**Task description**
Below are records; copy every line among them that contains the word "date".
Segment Start: Extracted records
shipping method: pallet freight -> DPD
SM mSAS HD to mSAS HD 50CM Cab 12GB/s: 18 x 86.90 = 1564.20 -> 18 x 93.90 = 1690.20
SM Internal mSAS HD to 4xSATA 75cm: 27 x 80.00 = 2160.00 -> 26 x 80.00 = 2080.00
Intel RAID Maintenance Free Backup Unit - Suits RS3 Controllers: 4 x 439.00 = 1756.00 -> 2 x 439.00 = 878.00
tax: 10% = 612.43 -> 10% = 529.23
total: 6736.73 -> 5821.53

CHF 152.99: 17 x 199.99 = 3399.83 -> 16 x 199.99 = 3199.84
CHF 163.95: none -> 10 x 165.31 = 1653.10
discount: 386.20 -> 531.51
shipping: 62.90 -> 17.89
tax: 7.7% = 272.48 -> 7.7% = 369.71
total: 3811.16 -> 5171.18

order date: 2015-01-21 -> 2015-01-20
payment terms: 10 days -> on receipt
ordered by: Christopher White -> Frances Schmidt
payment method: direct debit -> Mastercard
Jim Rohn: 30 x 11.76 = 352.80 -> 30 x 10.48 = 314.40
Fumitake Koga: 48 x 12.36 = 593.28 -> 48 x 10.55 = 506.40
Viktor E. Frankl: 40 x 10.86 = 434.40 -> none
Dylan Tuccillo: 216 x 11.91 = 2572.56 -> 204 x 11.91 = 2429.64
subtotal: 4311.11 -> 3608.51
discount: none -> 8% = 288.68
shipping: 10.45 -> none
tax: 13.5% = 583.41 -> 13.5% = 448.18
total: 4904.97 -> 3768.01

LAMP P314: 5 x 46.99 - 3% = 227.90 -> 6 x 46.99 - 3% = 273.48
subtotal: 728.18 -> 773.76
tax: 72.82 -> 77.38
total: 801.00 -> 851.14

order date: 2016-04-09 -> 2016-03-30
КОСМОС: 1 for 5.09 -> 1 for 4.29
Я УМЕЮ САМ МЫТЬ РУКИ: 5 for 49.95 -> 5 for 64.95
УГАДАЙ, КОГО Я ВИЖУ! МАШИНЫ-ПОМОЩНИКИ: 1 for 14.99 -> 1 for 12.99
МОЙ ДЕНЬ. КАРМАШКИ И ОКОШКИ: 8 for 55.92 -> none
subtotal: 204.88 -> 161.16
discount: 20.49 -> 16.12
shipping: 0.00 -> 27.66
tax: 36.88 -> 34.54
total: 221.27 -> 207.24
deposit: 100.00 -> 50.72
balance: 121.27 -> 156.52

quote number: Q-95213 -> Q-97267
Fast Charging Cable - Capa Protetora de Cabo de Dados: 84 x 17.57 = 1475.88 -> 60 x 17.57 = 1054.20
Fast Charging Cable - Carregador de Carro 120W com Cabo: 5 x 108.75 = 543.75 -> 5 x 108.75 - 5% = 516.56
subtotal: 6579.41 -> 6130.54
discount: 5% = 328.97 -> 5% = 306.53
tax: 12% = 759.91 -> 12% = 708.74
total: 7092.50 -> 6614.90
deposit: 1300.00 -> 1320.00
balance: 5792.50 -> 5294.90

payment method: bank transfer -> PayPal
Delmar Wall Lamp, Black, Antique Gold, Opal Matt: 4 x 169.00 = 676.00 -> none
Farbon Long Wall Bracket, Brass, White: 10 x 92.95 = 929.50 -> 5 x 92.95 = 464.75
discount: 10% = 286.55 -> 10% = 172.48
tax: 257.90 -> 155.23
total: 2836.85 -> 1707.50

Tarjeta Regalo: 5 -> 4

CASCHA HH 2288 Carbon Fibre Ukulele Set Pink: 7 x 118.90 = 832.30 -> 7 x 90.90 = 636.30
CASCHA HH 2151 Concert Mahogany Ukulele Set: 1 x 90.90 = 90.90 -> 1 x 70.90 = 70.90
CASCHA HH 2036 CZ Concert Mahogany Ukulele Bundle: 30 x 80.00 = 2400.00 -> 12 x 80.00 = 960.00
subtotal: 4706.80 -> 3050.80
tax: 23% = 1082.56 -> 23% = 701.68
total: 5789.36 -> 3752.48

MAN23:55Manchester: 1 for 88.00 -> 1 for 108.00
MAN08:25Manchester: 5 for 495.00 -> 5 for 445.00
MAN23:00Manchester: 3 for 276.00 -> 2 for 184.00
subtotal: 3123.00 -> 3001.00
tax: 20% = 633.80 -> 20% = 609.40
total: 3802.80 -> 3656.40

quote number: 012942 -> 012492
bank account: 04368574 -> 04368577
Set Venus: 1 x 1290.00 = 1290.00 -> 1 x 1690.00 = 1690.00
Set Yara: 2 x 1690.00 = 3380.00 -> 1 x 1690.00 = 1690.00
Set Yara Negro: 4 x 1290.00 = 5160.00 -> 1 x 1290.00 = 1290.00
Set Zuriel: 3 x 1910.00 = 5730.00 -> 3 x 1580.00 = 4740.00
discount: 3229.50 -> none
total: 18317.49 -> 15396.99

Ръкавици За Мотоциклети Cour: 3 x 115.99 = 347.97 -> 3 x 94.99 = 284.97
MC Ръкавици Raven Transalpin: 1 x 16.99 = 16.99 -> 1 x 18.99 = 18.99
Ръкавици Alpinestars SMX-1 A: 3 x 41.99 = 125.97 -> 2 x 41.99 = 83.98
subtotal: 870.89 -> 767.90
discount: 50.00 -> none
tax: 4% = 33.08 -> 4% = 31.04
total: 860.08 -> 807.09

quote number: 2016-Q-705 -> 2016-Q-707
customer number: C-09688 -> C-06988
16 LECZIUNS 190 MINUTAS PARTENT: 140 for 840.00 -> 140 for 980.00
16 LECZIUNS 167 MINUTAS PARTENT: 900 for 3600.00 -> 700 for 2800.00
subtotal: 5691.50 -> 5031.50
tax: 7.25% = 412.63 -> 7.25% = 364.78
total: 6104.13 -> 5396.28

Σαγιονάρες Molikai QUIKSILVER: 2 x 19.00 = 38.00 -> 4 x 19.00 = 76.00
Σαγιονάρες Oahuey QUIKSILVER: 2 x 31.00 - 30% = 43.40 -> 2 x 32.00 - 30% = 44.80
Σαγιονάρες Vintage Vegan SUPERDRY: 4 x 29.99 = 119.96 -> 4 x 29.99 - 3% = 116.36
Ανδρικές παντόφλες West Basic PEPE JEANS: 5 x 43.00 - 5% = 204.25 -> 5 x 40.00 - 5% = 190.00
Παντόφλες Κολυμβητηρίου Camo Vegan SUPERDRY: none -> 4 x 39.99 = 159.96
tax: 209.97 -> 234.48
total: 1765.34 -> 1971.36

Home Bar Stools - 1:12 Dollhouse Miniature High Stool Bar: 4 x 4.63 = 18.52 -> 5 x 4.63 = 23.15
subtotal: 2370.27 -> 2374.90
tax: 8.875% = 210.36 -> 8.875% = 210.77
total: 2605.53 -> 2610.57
Segment End: Extracted records
**Answer area**
order date: 2015-01-21 -> 2015-01-20
order date: 2016-04-09 -> 2016-03-30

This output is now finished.